Rave: Carrie by Stephen King

Carrie By Stephen King

Carrie by Stephen King. Garden City, N.Y. : Doubleday, 1974. Review copy provided by my local library.

The first thing to say about Stephen King’s Carrie is that most of the time, you’re already diving into the book with the knowledge that it doesn’t end well. Carrie does not have a happy ending, believe me. If you’ve heard anything about the young girl Carrie with mysterious powers, an overbearing (and extremely religious) mother and bullies to boot, you know that this book goes under the “Most Deaths Ever in the History of..Ever,” section.

But just because it doesn’t have a happy ending doesn’t mean it isn’t a compelling, heartbreaking and masterfully woven story with twists and turns and personality traits that fall perfectly with the characters, antagonists and protagonists alike. You see the characters either become sick and twisted, or have revelations about how Carrie is, in fact, human.

It’s not written like any other novel either. It’s a mix of narration on the actual story, mixed with news reports and interviews from eyewitnesses (who were also characters in the book) that were unfortunate enough to partake in what became known as, “The Black Prom.” The following quotes are two from the book, and I would like to point out that the book does not just focus on what’s happening with Carrie. It switches viewpoints, as well as various reports about the events, such as Q&As, event reports and a narrative from Susan Snell (who was one of the characters).

 From The Shadow Exploded (p.151)

By 12:45 on the morning of May 28, the situation in Chamberlain was critical. The school had burned itself out on a fairly isolated piece of ground, but the entire downtown area was ablaze. Almost all the city water in that area had been tapped, but not enough was available (at low pressure) from Deighan Street water mains to save business buildings below the intersection of Main and Oak streets.

From My Name Is Susan Snell (p.45)

But I am sorry for Carrie. They’ve forgotten her, you know. They’ve made her into some kind of symbol and forgotten that she was a human being, as real as you reading this, with hopes and dreams and blah, blah, blah. Useless to tell you that, I suppose. Nothing can change her back now from something made out of newsprint into a person. But she was, and she hurt. More than any of us probably know, she hurt.

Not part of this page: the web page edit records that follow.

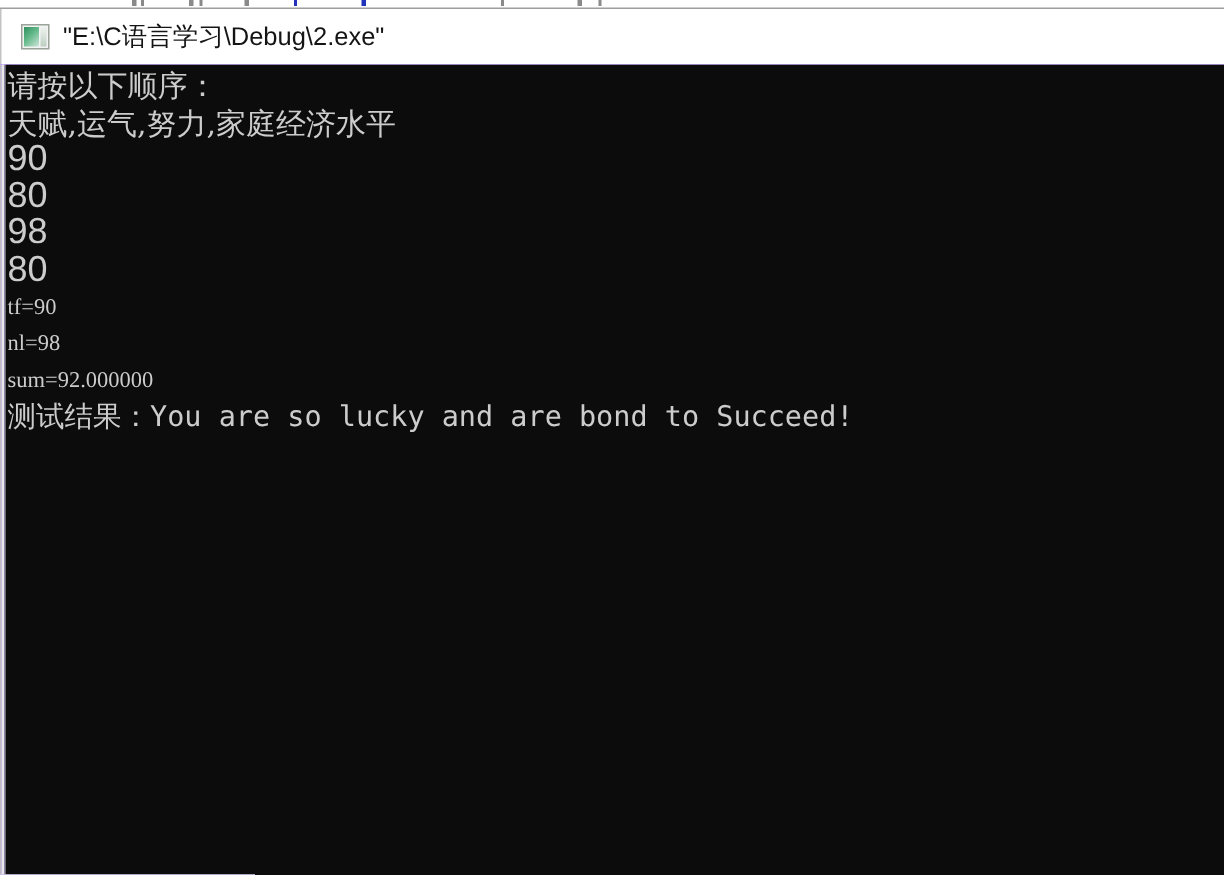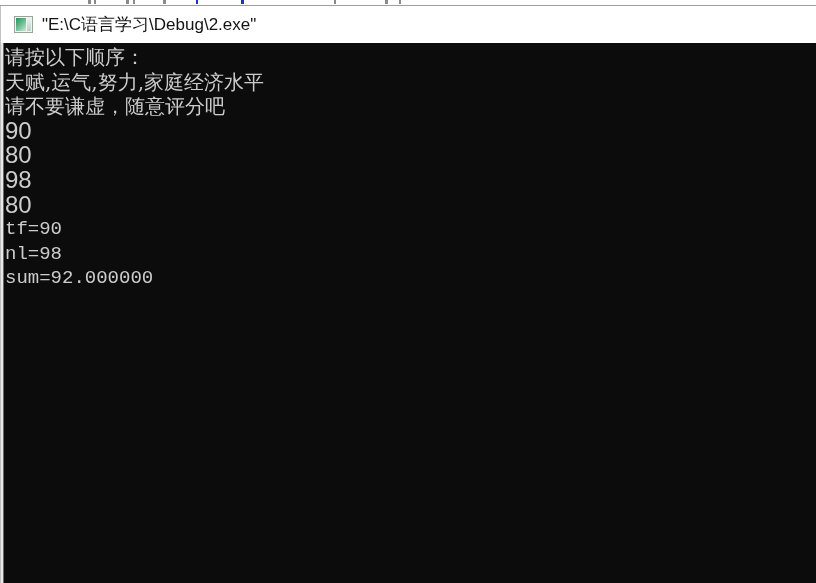"请不要谦虚，随意评分吧" div.console-line { html: <div>请不要谦虚，随意评分吧</div> -> none }
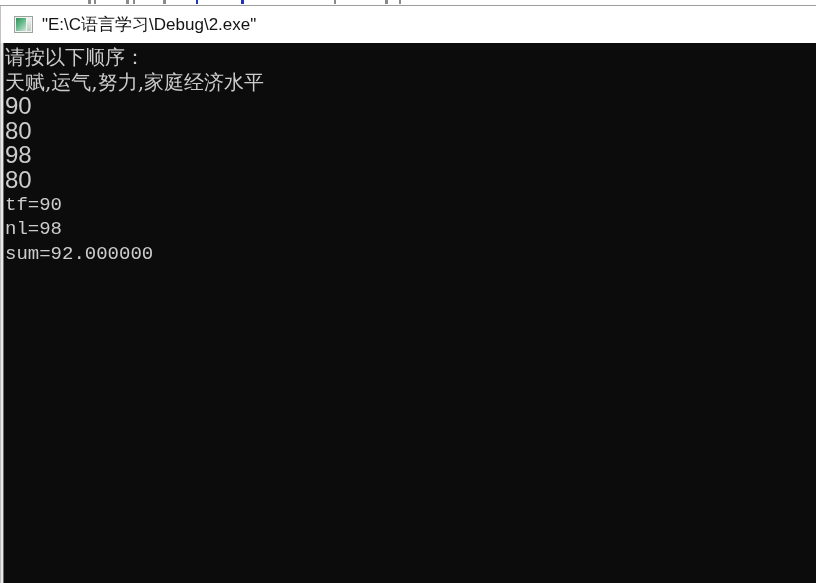"tf=90" .console-line { font-family: Liberation Mono, monospace -> Liberation Serif, serif; font-size: 19px -> 15px }
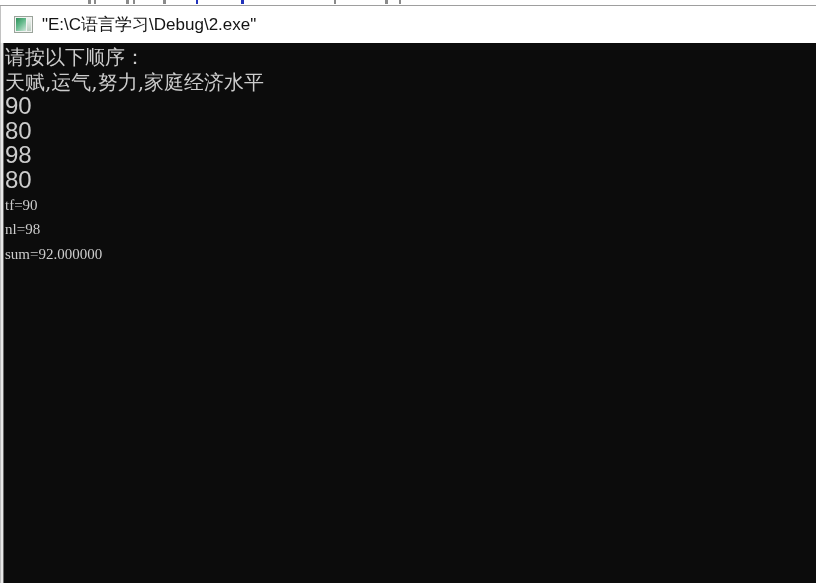"测试结果：You are so lucky and" div.console-line { html: none -> <div><span>测试结果：</span><span>You are so lucky and are bond to Succeed!</span></div> }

When your protagonist is finally gone, the book does not end. You see what became of the setting; A depressed, gray town that’s forever scarred. The seniors cannot enjoy graduation, they can barely even get through their speeches without becoming tearful and dismissed. I personally, find the aftermath of The Black Prom the most emotionally affecting part of the story. When you think about how it’d feel to lose that many loved ones. It’s hard to describe the kind of hollow longing the book leaves you with, highlighted with one of the protagonists losing the one they loved. I know I literally drew a line and wrote DO NOT CONTINUE READING underneath the one part of the book where Carrie is finally happy. The turnout is emotionally catastrophic. Even more so when you know that the train wreck is coming, and that her happiness cannot last forever.

The thing is, when you’re reading this, the events continue but there’s the added report which is like a look into the future. And the closer they get to the big scene, the more frequent (and informative) the clips are. It’s like you hear a heartbeat the entire book, and as they narrow down to the key factor of what happened at prom, the heartbeat gets louder. And then it happens and you hear a big crash, and all that’s left is the destruction, and then the harrowing aftermath.

I highly recommend this book if you want to be completely immersed, and personally affected. It’s not a book you’ll soon forget. And as they say, you will know her name.

Reviewed by: teen volunteer Kat

Recommended for: Lovers of emotional, shocking and otherwise horrific stories.